How to Protect Your Investments

The financial market in the United Kingdom has hit a hurricane after the recent geo-political alterations. Even if that is disregarded, there are several things that threaten the investments of people throughout the year.

Such threats include political uncertainty, fragility of the financial markets, cyber risks and many more. In order to help you protect your investments from such threats, we have summoned up a list of strategies.

Release the unsystematic risks

There are two main categories of risk, the systematic and the unsystematic. Unfortunately, there is not much you can do to erase the systematic risk but you can surely eliminate the latter with a few tricks. To start off, it is better to go for a portfolio that includes a large number of stocks. This will help in reducing the amount of unsystematic risks in your investment.

Return on Capital

A great way to protect your investment is to opt for ‘safe investments’. Whether it is income annuities or cash, both will help provide safety for your investment. However, the protection of your investment in this case will be short-term.


A very simple and expert way to protect your investments is through the concept of diversification. This has long been used by investors to make sure they don’t lose their money if a certain investment fails to perform. Basically, you are not supposed to put all your eggs in one basket.
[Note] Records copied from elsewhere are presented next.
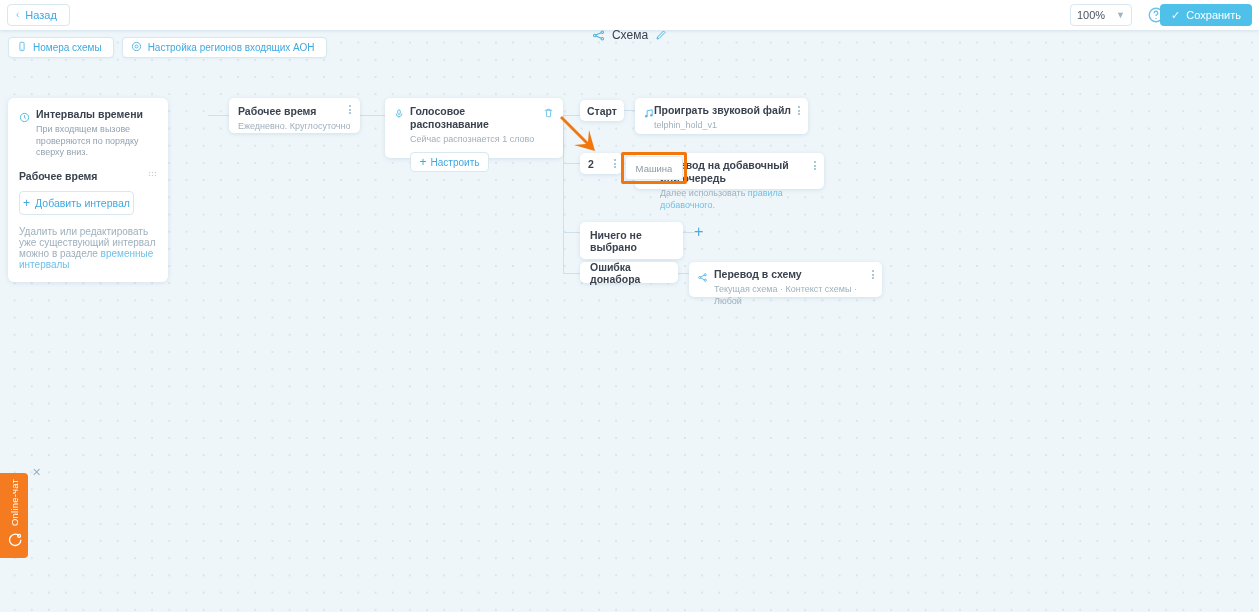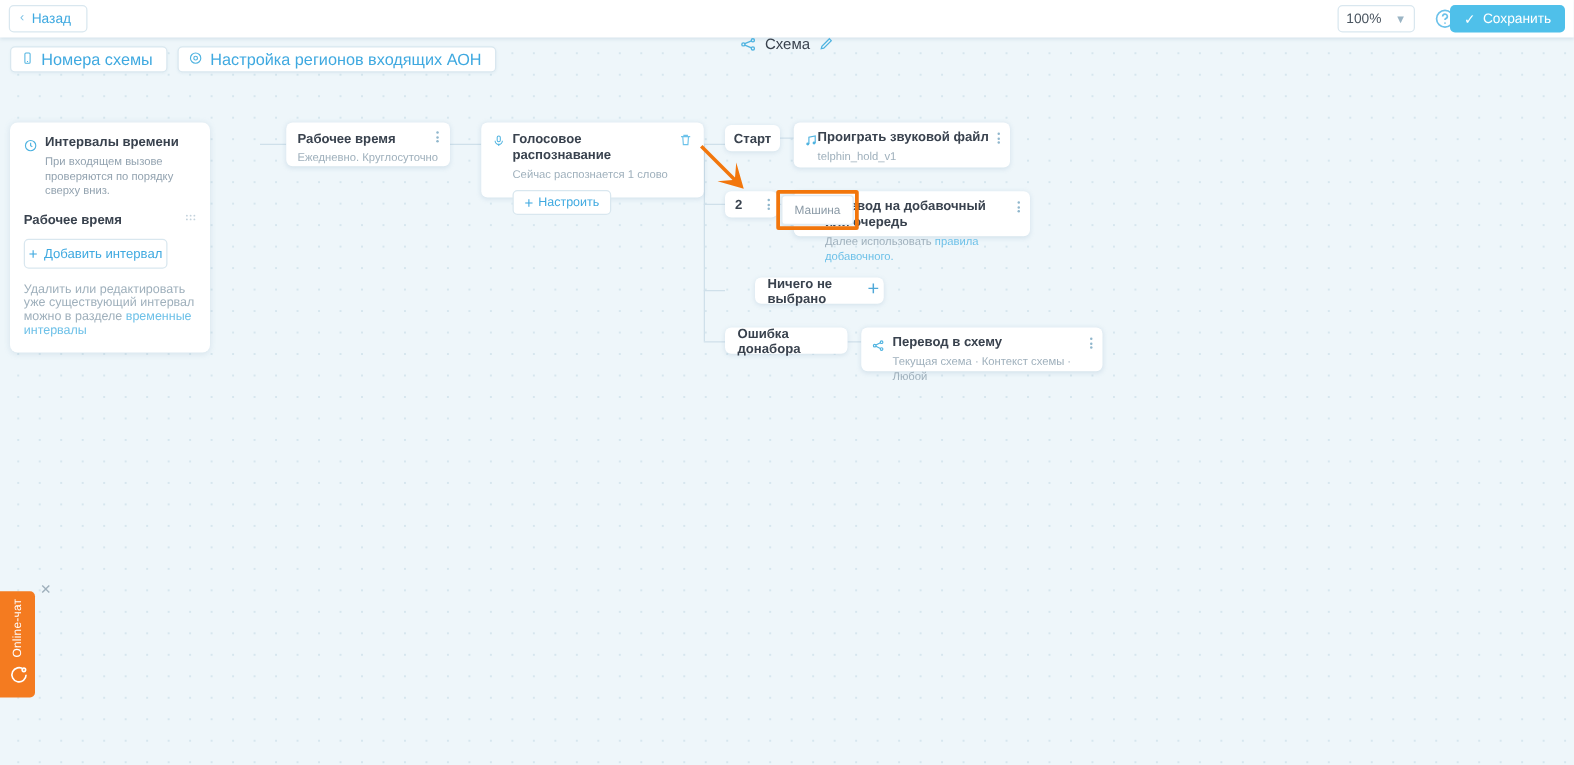--- a/index.html
+++ b/index.html
@@ -75,7 +75,7 @@
     height: 21px; padding: 0 11px 0 8px;
     display: flex; align-items: center; gap: 6px;
     background: #fff; border: 1px solid #d9e7ef; border-radius: 4px;
-    color: #3fa9e0; font-size: 13px; white-space: nowrap;
+    color: #3fa9e0; font-size: 10px; white-space: nowrap;
     box-shadow: 0 1px 2px rgba(120,160,190,.08);
   }
 

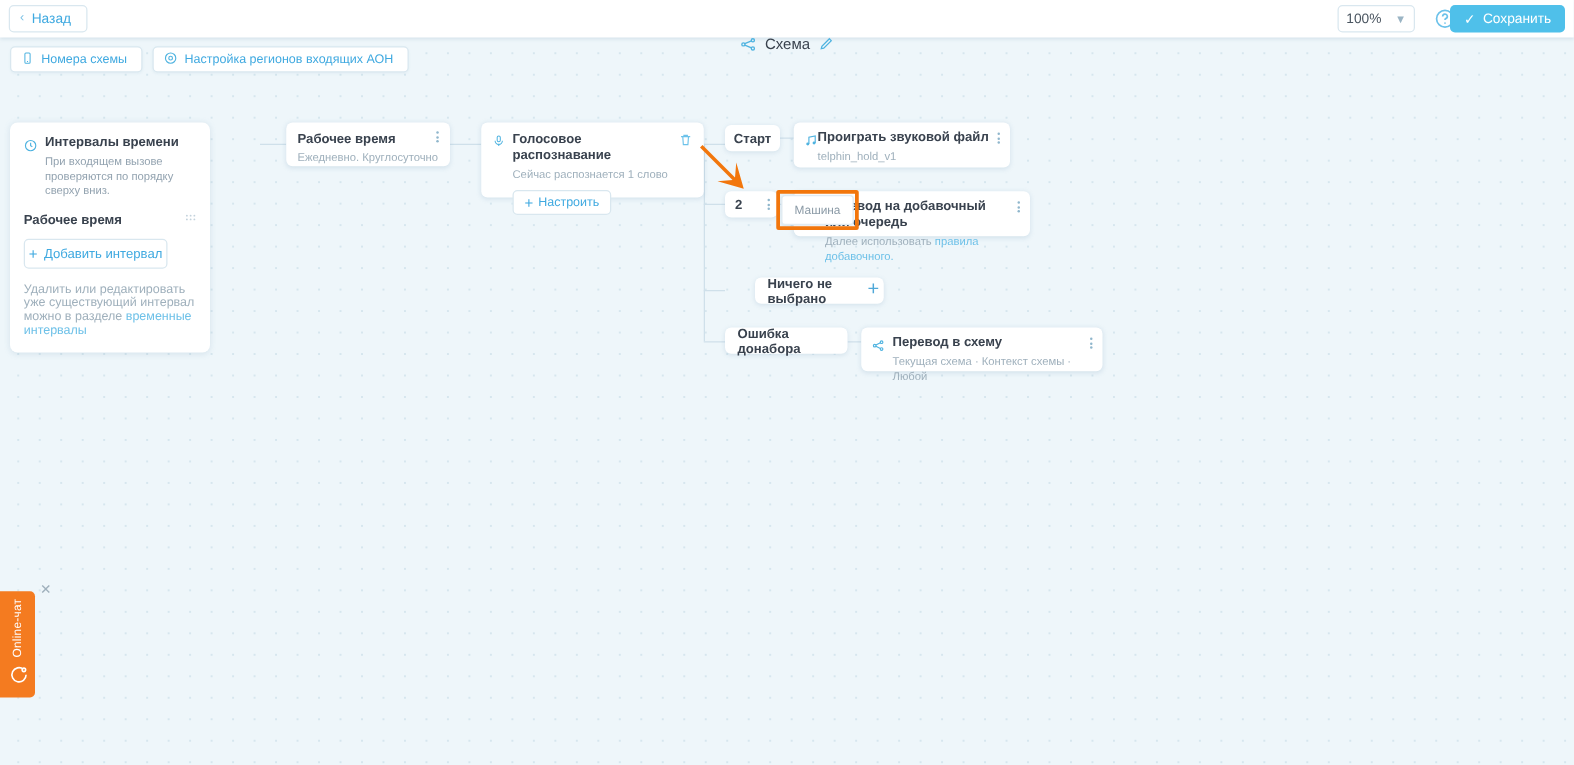--- a/index.html
+++ b/index.html
@@ -168,7 +168,7 @@
   #node-transfer .hdr { display: flex; align-items: flex-start; gap: 6px; }
   #node-transfer .node-sub a { color: #6ec1e8; text-decoration: none; }
 
-  #node-none { left: 604px; top: 192px; width: 103px; height: 21px; }
+  #node-none { left: 580px; top: 192px; width: 103px; height: 37px; }
   #plus-btn {
     position: absolute; left: 694px; top: 195px;
     color: #4fa8d8; font-size: 16px; line-height: 14px; z-index: 11;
By owning a broader and diversified portfolio in a particular asset class, the investors consequently protect their investments and reduce the otherwise growing unsystematic risk.

Stop losses

Stop losses is one of the best ways to secure your investment. It provides protection against the rapid changes that might occur in the financial market. Although it helps in this regard, there is ample need to plan out the stop losses before you go through with your investment strategy. It must be noted that the key point here is to stop the small temporary losses from turning into big permanent ones.

Principal-Protected Notes

One of the several ways to have your principal amount protected is to go for Equity Participation or Principal Protection Notes. These notes are similar to bonds because they secure your principal, provided that you hold the notes to their maturity. Investors that are reluctant to taking risks are bound to find the Principal Protected Notes quite attractive. However, you must not jump into it right away. It is better if you first find out the financial position of the bank you are buying these from, to further secure your investment in them.

Limit the Exposure

It is sometimes wise to limit your exposure in the financial market and step back on the level of risk you are taking. If you have invested somewhere, that does not mean you are bound to stick to it, provided it binds you legally. Whenever there is a lot of instability in the market, you should consider repositioning some part of your investments towards a lesser risky area, and lessen your exposure to the volatility of the market.